The foundation's Scientific Advisory Committee comprises physicians and scientists from Harvard Medical School and the Massachusetts Institute of Technology and is chaired by Harvard Medical School dean Joseph B. Martin, MD, PhD. Each year the committee recognizes creative research that has dramatically affected the human condition.
Chelsea, Massachusetts, native Warren Alpert, chairman of Warren Equities, established the Alpert Prize in 1987 after reading an article about the University of Edinburgh's Kenneth Murray, who had developed a vaccine for hepatitis B. Alpert decided he would like to reward such far-reaching breakthroughs. He called Murray to tell him he had won a prize, then set about creating the foundation. To choose subsequent recipients, he asked Dr. Daniel Tosteson, then dean of Harvard Medical School, to convene a panel of experts to select and honor renowned scientists from around the world. Nominations are invited from scientific leaders nationwide.
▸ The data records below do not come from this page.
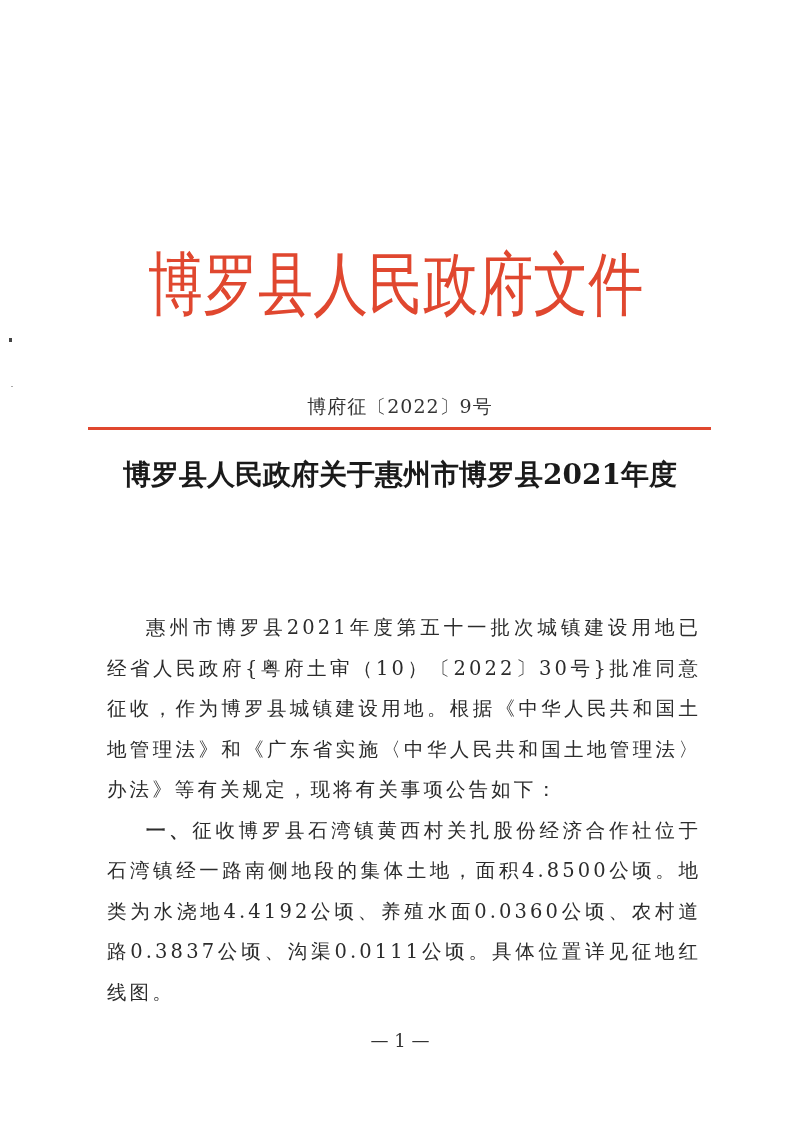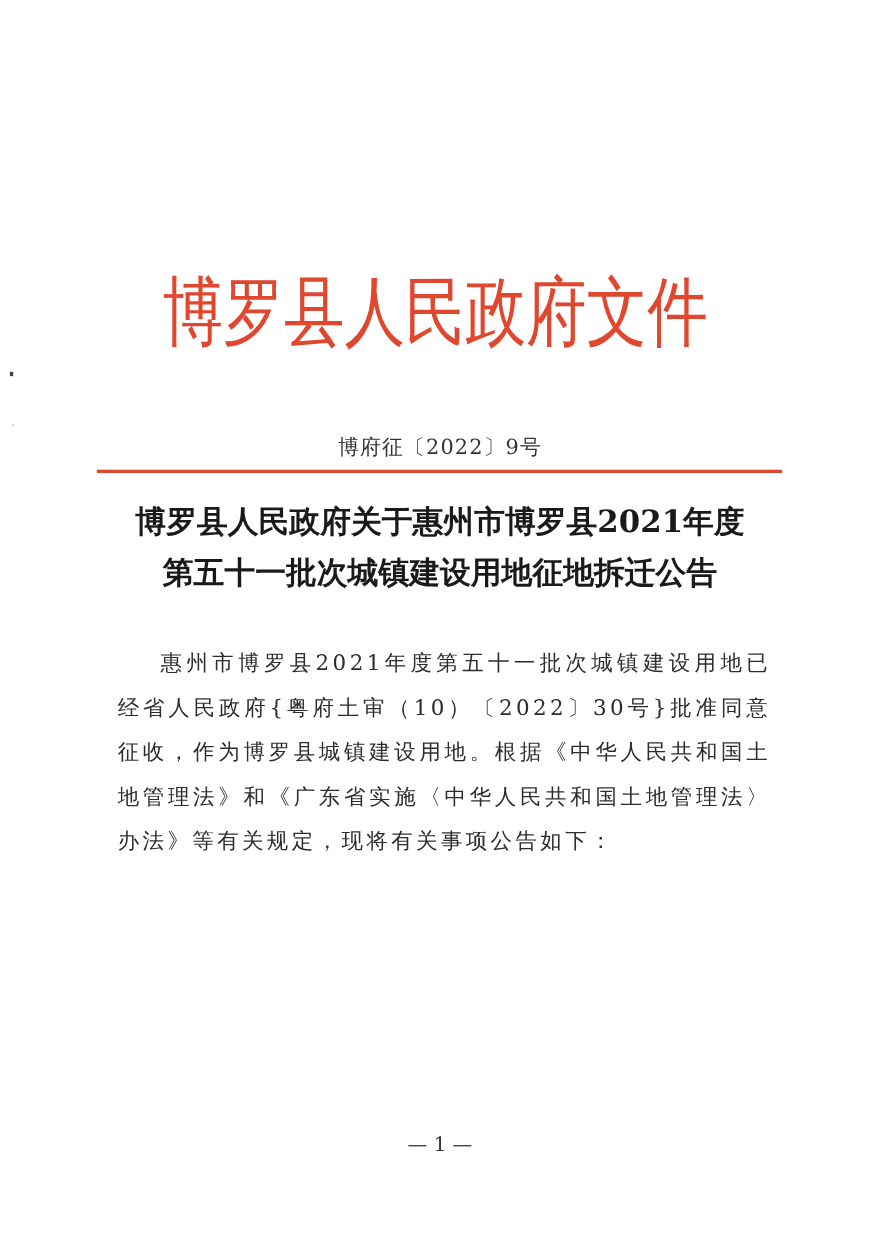"第五十一批次城镇建设用地征地拆迁公告" div { html: <div>第五十一批次城镇建设用地征地拆迁公告</div> -> none }
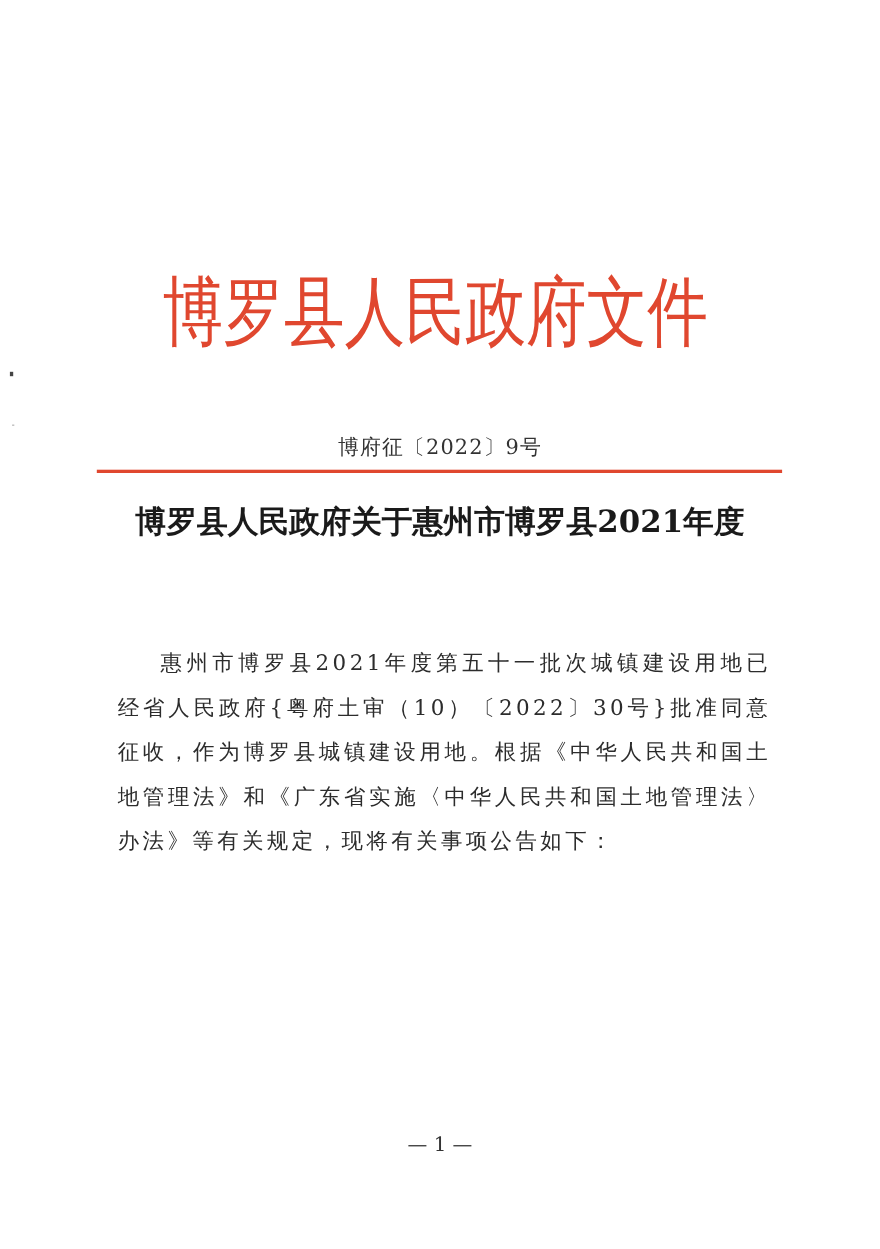"惠州市博罗县2021年度第五十一批次城镇建设用地已经省人民政府{粤府土审（10）" .body { top: 583px -> 608px }
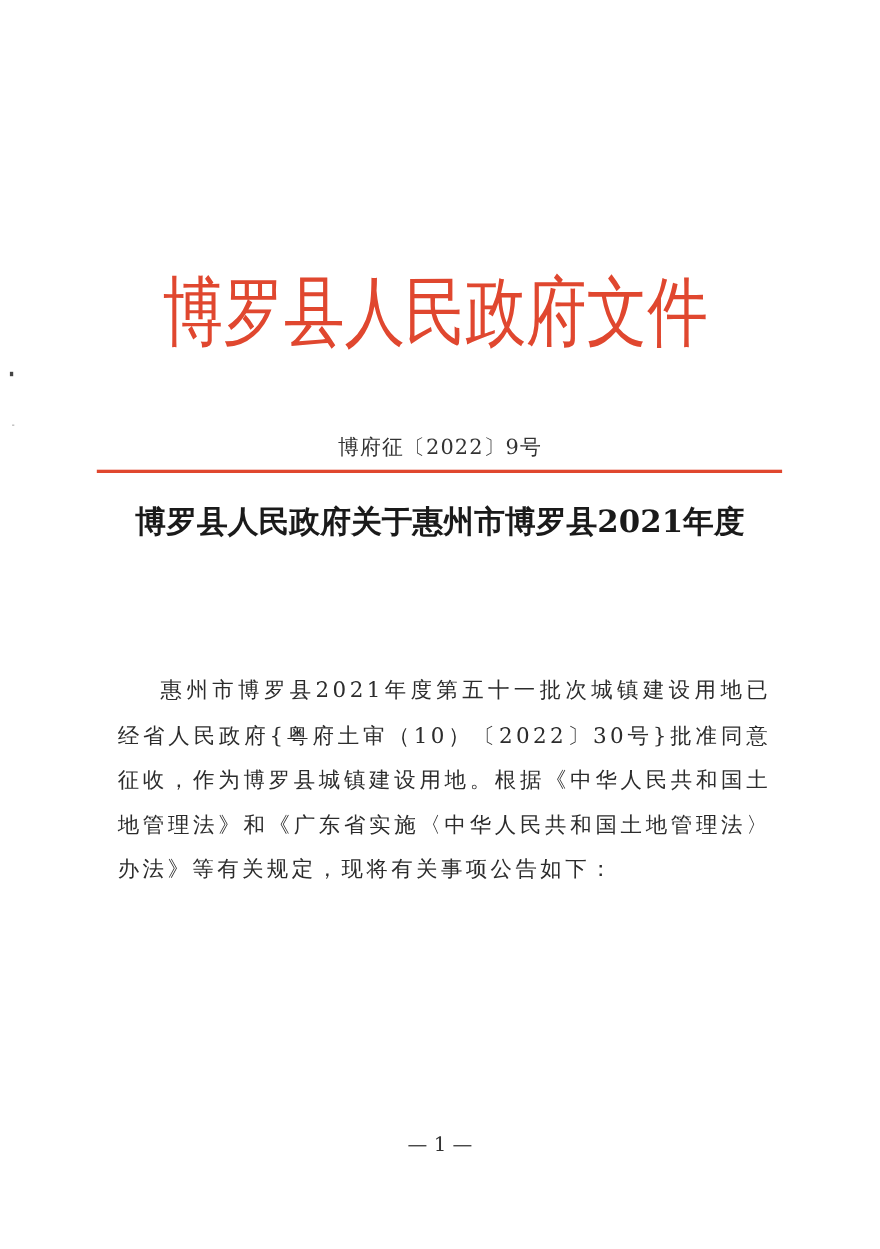"一、征收博罗县石湾镇黄西村关扎股份经济合作社位于石湾镇经一路南侧地段的集体土地，" p { html: none -> <p> <span>一、</span><span>征收博罗县石湾镇黄西村关扎股份经济合作社位于石湾镇经一路南侧地段的集体土地，面积4.8500公顷。地类为水浇地4.4192公顷、养殖水面0.0360公顷、农村道路0.3837公顷、沟渠0.0111公顷。具体位置详见征地红线图。</span> </p> }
In 1950, Warren Alpert, a first generation American, started his business with, as he tells it, $1,000 and a used car. Today Warren Equities and its subsidiaries, which market petroleum, food, and spirits and engage in transportation and real estate investments, generate approximately $900 million in annual volume and have more than 2,100 employees in 11 states. Forbes listed Warren Equities number 225 on its most recent list of the nation's largest privately held companies. Alpert is Warren Equities' sole owner and the foundation's sole benefactor.